Supreme Court of Michigan
Apr 13, 1959
356 Mich. 52 (Mich. 1959)

Summary

In Bendford v National Life Accident Ins Co, 356 Mich. 52, 59; 96 N.W.2d 113 (1959), we addressed the question whether an application for insurance which was not a part of or attached to the policy was nevertheless admissible as evidence to establish fraud in the procurement of the policy.

Summary of this case from Wiedmayer v. Midland Mutual Ins. Co.

Opinion

Docket No. 27, Calendar No. 47,538.

Decided April 13, 1959.

Appeal from Wayne; Neuenfelt (Lila M.), J. Submitted January 8, 1959. (Docket No. 27, Calendar No. 47,538.) Decided April 13, 1959.

Action by Mildred Bendford against the National Life Accident Insurance Company, a Tennessee corporation, for death benefits under industrial life insurance policy. Verdict and judgment for plaintiff in common pleas court. Circuit court reversed and remanded for new trial. Defendant appeals, asking judgment and determination on certain questions of evidence. Plaintiff cross-appeals. Order remanding for new trial affirmed.

Sol J. Schwartz and Richard B. Kramer, for plaintiff.

Fischer, Sprague, Franklin Ford ( Edward B. Harrison, of counsel), for defendant.



In June, 1953, plaintiff's decedent signed a written application to defendant insurance company for a policy of industrial life insurance. The policy was issued June 29, 1953, naming his wife, plaintiff, beneficiary. He died May 26, 1955. Defendant declined to make payment under the policy and tendered all premiums paid on it.
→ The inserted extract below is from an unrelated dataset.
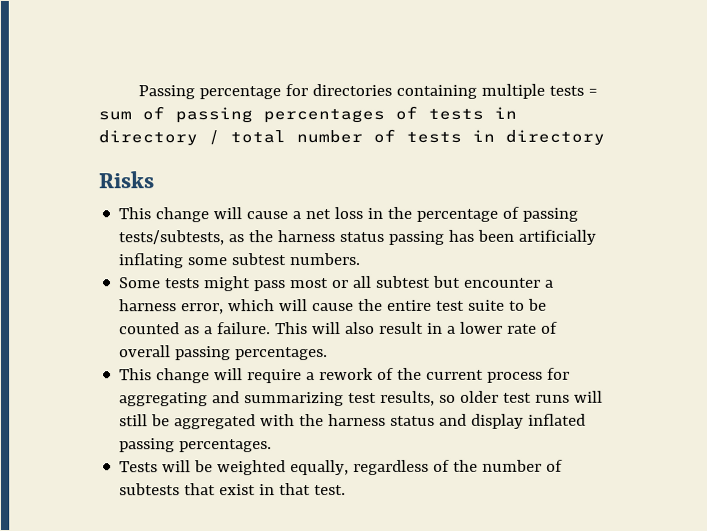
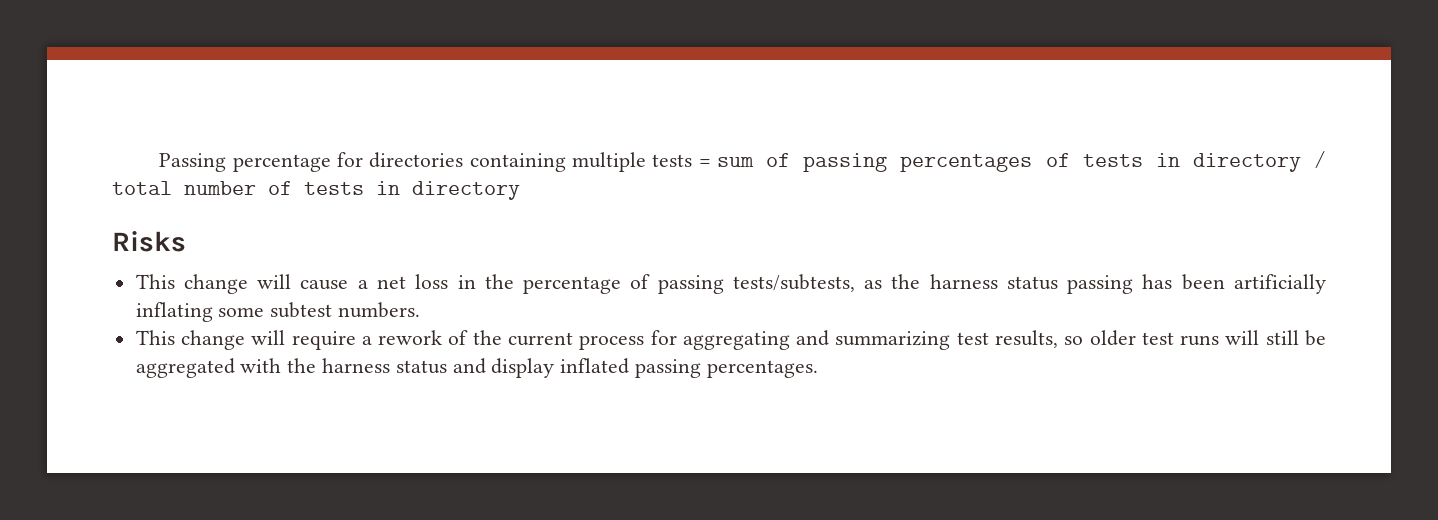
[119,275,555,292] [119,298,548,315] [119,321,559,335] [119,345,329,361] // Some tests might pass most or all subtest but encounter a harness error, which will cause the entire test suite to be counted as a failure. This will also result in a lower rate of overall passing percentages. -> (421, 310) none
[119,459,564,476] [119,483,347,496] // Tests will be weighted equally, regardless of the number of subtests that exist in that test. -> (818, 369) none

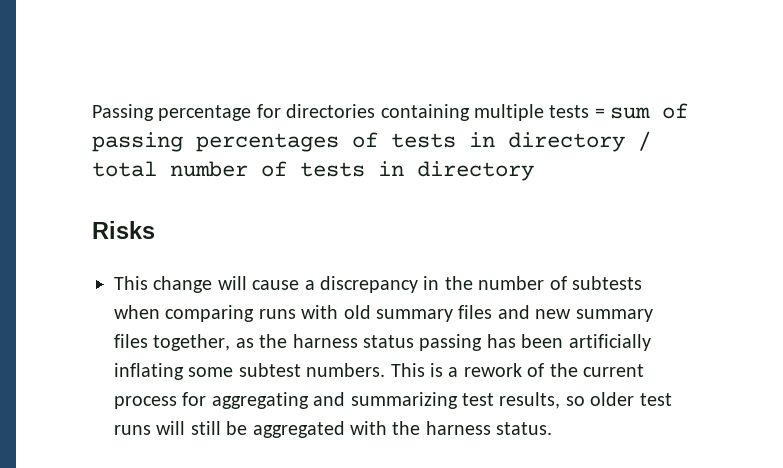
[376,274,855,294] net loss in the percentage of passing tests/subtests, -> [320,276,642,293] [114,305,653,322] [114,334,231,351] discrepancy in the number of subtests when comparing runs with old summary files and new summary files together,
[135,330,356,350] // This change will require -> [390,363,443,377] This is
[395,358,818,378] status and display inflated passing percentages. -> [496,422,553,435] status.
Plaintiff refused the tender and brought this suit in the common pleas court for the city of Detroit to recover the $1,000 face amount of the policy, plus interest.

Defendant raised 2 major defenses: (1) the policy had been procured by fraud in that decedent had made false and fraudulent misrepresentations as to facts in his application for the policy, and (2) decedent was not in sound health on the date of issue of the policy, which was an express condition precedent to its taking effect.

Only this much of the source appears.